Prime Minister Benjamin Netanyahu hit back Wednesday after a damning report in The Atlantic claimed American officials had branded him a "coward" on tackling Iran and "chickenshit" who is only interested in his own political survival. "I am being attacked because I'm defending Israel," Netanyahu told the Knesset.
"I respect our ties with the US," Netanyahu said, but added, "I'm not ready to make concessions that would endanger our country."
With regards to Jeusalem, where newly announced Israeli construction over the Green Line has only served to draw further American criticism, Netanyahu insisted that Israel respects religious freedom for all faiths. " The IDF is the only army to occupy Temple Mount and not destroy it," the prime minister said, referring to Israel's sweeping victory in the 1967 Six-Day War.
"Our vital interests, first and foremost our security and a unified Jerusalem, are not the uppermost interests of the unnamed officials who attacked our government and me personally. I'm being attacked simply because I defend the State of Israel... Despite all the attacks against me, I will keep defending our country and Israel's people."
Senior American officials expressed "red-hot anger" at Netanyahu and his administration, according to the piece Tuesday by The Atlantic's Jeffrey Goldberg, who is considered close to the US adminstration. "The thing about Bibi is, he's chickenshit," one unnamed senior US official told Goldberg.
According to Goldberg, over the years Washington officials have described Netanyahu as recalcitrant, myopic, reactionary, obtuse, blustering, and pompous – but none of these insults were as surprising, he says, as "chickenshit."
In wake of the revelations, coupled with a very public snub of Defense Minister Moshe Ya'alon by the White House last week and warnings in recent days from Finance Minister Yair Lapid that relations between Israel and its greatest ally were in serious crisis, Israeli officials have scrambled to engage in damage control.
Meanwhile, Finance Minister Lapid said Wednesday that the United States should be dealing with the tensions with Israel behind the scenes.
"There is no one in Israel who enjoys hearing comments of that sort about the prime minister," Lapid said. "I said only a few days ago that there is a real crisis in the relations and it needs to be dealt with responsibility. Senior officials at the White House and in our government need to tackle the crisis behind the scenes because the relations between the two countries are of strategic importance and based upon a deep friendship."

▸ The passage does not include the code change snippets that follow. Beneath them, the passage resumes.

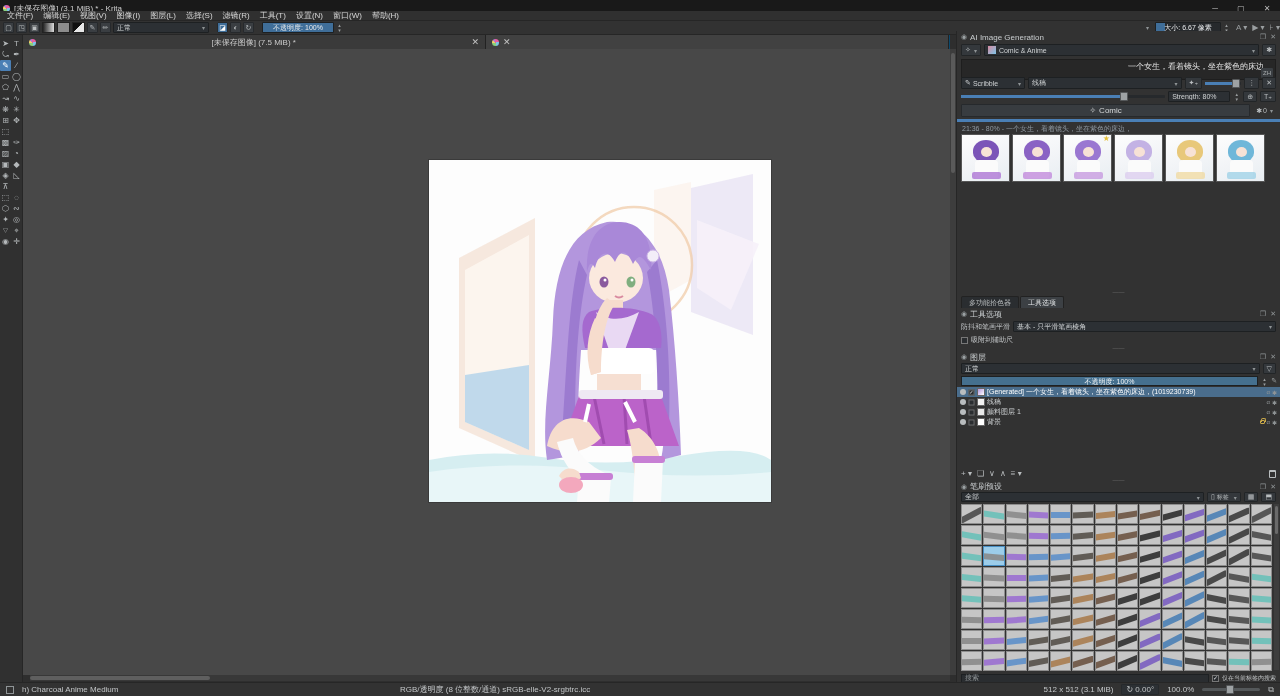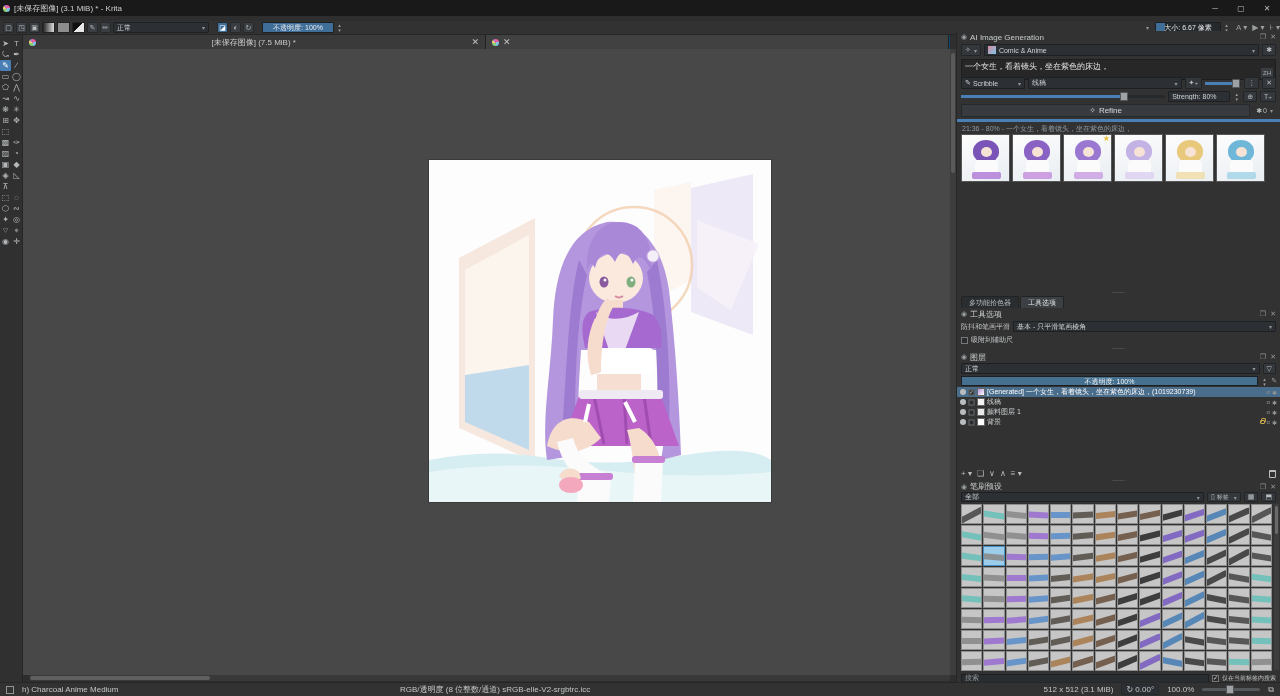--- a/index.html
+++ b/index.html
@@ -130,20 +130,33 @@
   <div id="titlebar">
     <span class="krita-logo"></span>
     <span>[未保存图像] (3.1 MiB) * - Krita</span>
     <div id="win-controls">
         <span>─</span>
         <span>▢</span>
         <span id="win-close">✕</span>
       </div>
   </div>
 
+  <div id="menubar">
+      <span>文件(F)</span>
+      <span>编辑(E)</span>
+      <span>视图(V)</span>
+      <span>图像(I)</span>
+      <span>图层(L)</span>
+      <span>选择(S)</span>
+      <span>滤镜(R)</span>
+      <span>工具(T)</span>
+      <span>设置(N)</span>
+      <span>窗口(W)</span>
+      <span>帮助(H)</span>
+    </div>
 
   <div id="toolbar">
     <span id="tb-left" style="display:flex;gap:2px;">
         <span class="tb-icon">▢</span>
         <span class="tb-icon">◳</span>
         <span class="tb-icon">▣</span>
       </span>
     <span class="tb-swatch" style="background:linear-gradient(90deg,#222,#ddd);"></span>
     <span class="tb-swatch" style="background:#8d8d8d;"></span>
     <span class="tb-swatch" style="background:linear-gradient(135deg,#101010 50%,#e8e8e8 50%);"></span>
@@ -324,21 +337,21 @@
         </span>
       <span class="dd" style="flex:1;">
         <span style="width:8px;height:8px;background:linear-gradient(135deg,#d98ba0,#7ec4e8);margin-right:3px;flex:none;"></span>
         <span class="txt">Comic &amp; Anime</span>
           <span class="dd-arrow">▾</span>
       </span>
       <span class="ibtn">
           <span>✱</span>
         </span>
     </div>
-    <div id="prompt-box" style="top:28px;height:21px;">
+    <div id="prompt-box" style="top:28px;height:21px;text-align:right;">
       <span>一个女生，看着镜头，坐在紫色的床边，</span>
       <span id="lang-badge">ZH</span>
     </div>
     <div class="prow" style="top:46px;height:12px;">
       <span class="dd" style="width:64px;">
         <span style="margin-right:2px;">✎</span>
         <span class="txt">Scribble</span>
           <span class="dd-arrow">▾</span>
       </span>
       <span class="dd" style="flex:1;">
@@ -374,21 +387,21 @@
       <span class="ibtn">
           <span>⊕</span>
         </span>
       <span class="ibtn">
           <span>T₊</span>
         </span>
     </div>
     <div class="prow" style="top:73px;height:13px;">
       <span id="refine-btn">
         <span>✧</span>
-        <span>Refine</span>
+        <span>Comic</span>
       </span>
       <span class="ibtn" style="border:none;background:none;">
         <span>✱</span>
         <span style="margin-left:1px;">0</span>
         <span class="dd-arrow">▾</span>
       </span>
     </div>
     <div id="progress" style="top:88px;"></div>
     <div id="history-line" style="top:93px;">21:36 - 80% - 一个女生，看着镜头，坐在紫色的床边，</div>
     <div id="thumbs" style="top:103px;">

President Reuven Rivlin also told Army Radio on Wednesday in an interview from Poland that "Israel's foreign policy is based on three principles – the first is relations with the US; the second – relations with the US; and the third, and no less important – relations with the US."
Nonetheless, Rivlin, a rightist from Netayahu's own Likud party, backed Israeli construction in Jerusalem.
"Construction is not a provocation," Rivlin said, but added that such building should not be announced as retribution for a terror attacks or riots.
Tensions have been running especially high in the capital in recent weeks, with a terror attack on the city's Light Rail killing a 3-month-old baby and a conversion student, and subsequent clashes killing at least two Palestinian teens, one with US citizenship.
"If it was done as a provocation or as an attempt to exact a price in response to terror then it is wrong," Rivlin told the radio. "Even the US understands that we built Jerusalem and Jerusalem will stay built as it is in its entirety."
Economy Minister Naftali Bennett, however, slammed the US for "throwing Israel under the bus" and demanded that the Obama administration denounce the comments.
"The Prime Minister of Israel is not a private person," Bennett wrote on Facebook. "He is the leader of the Jewish State and the entire Jewish people. Cursing the prime minister and calling him names is an insult not just to him but to the millions of Israeli citizens and Jews across the globe."
The Bayit Yehudi leader also argued that such insults had not been leveled at world leaders whose countries had committed grave crimes.
"The leader of Syria who slaughtered 150,000 people was not awarded the name 'chickenshit'. Neither was the leader of Saudi Arabia (which) stones women and homosexuals or the leader of Iran who murders freedom protestors," Bennett continued. "If what appears in the press is true, then it seems that the current US administration is throwing Israel under the bus."
He urged the US administration "to immediately reject these gross comments."
In a further attempt to limit the fall-out from the damning article in The Atlantic, Israel's ambassador to the United Nations, Ron Prosor, said Wednesday morning that personal attacks on Netanyahu by US officials do not show an accurate reflection of relations between Israel and the United States.
Prosor said that the ongoing strong relationship between the two countries could be seen in the way that the US stood firmly by Israel's side in any battles at the UN. The United States, Prosor told the radio, is a strategic ally of Israel.
The ambassador also lashed out Palestinian President Mahmoud Abbas, who he said was inciting against Israel and inflaming tensions in Jerusalem. Israel, Prosor said, would continue to build in its capital and safeguard the freedom of worship in its holy places.